Extracting earnings information from financial statements via genetic algorithms

One of the goals of financial statement analysis is to extract firm-value-relevant information from financial statements. The process by which this information is processed can be considered a black box. In making forecasts and reports, analysts examine financial statement variables and derived quantities and aggregate their information with outside information. The process is subjective and it is a stylized fact that some information is always purposely or by necessity left out. It is humanly impossible to coherently aggregate information from too many variables. Therefore, a methodology in which information is extracted automatically is potentially attractive not just to analysts but to lay investors.
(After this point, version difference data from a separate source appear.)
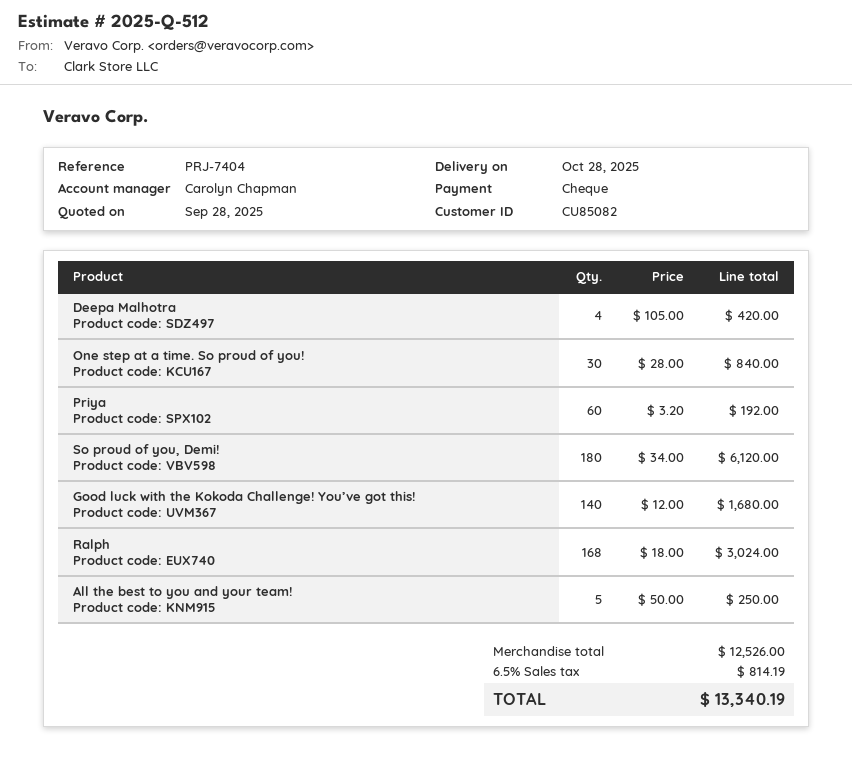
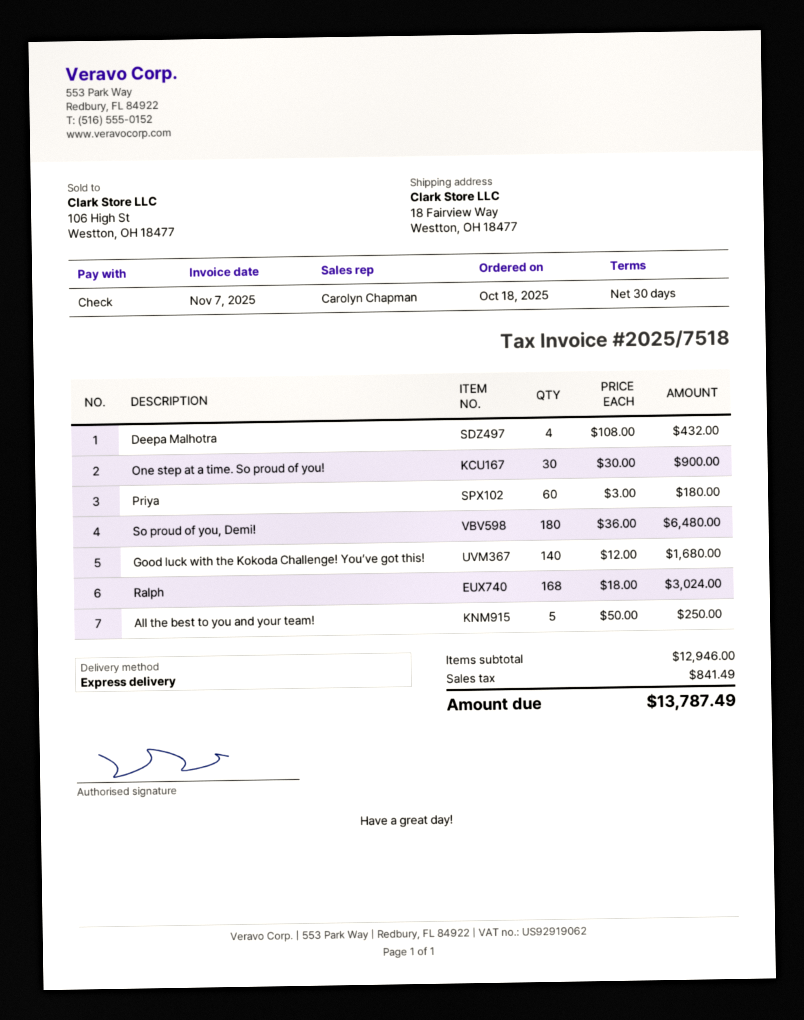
Deepa Malhotra: 4 x 105.00 = 420.00 -> 4 x 108.00 = 432.00
One step at a time. So proud of you!: 30 x 28.00 = 840.00 -> 30 x 30.00 = 900.00
Priya: 60 x 3.20 = 192.00 -> 60 x 3.00 = 180.00
So proud of you, Demi!: 180 x 34.00 = 6120.00 -> 180 x 36.00 = 6480.00
subtotal: 12526.00 -> 12946.00
tax: 814.19 -> 841.49
total: 13340.19 -> 13787.49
J. Ou and H. Penman (1989) proposed such an automated methodology. They developed the "Pr measure" to aggregate financial statement information and predict the signs of changes in annual company earnings (adjusted for drift). However, there are certain problems with Ou and Penman's method. We propose an alternative methodology of automatically extracting information from financial statements. In our method the accounting information is aggregated by industry, the method of constructing the set of predictor variables mitigates a potential loss of information, and the criterion that decides whether variables are useful is predictive power instead of statistical significance. Our methodology requires an alternative, more extensive search than that performed by Ou and Penman. To accomplish the task we use a genetic algorithm, a very efficient search and optimization tool.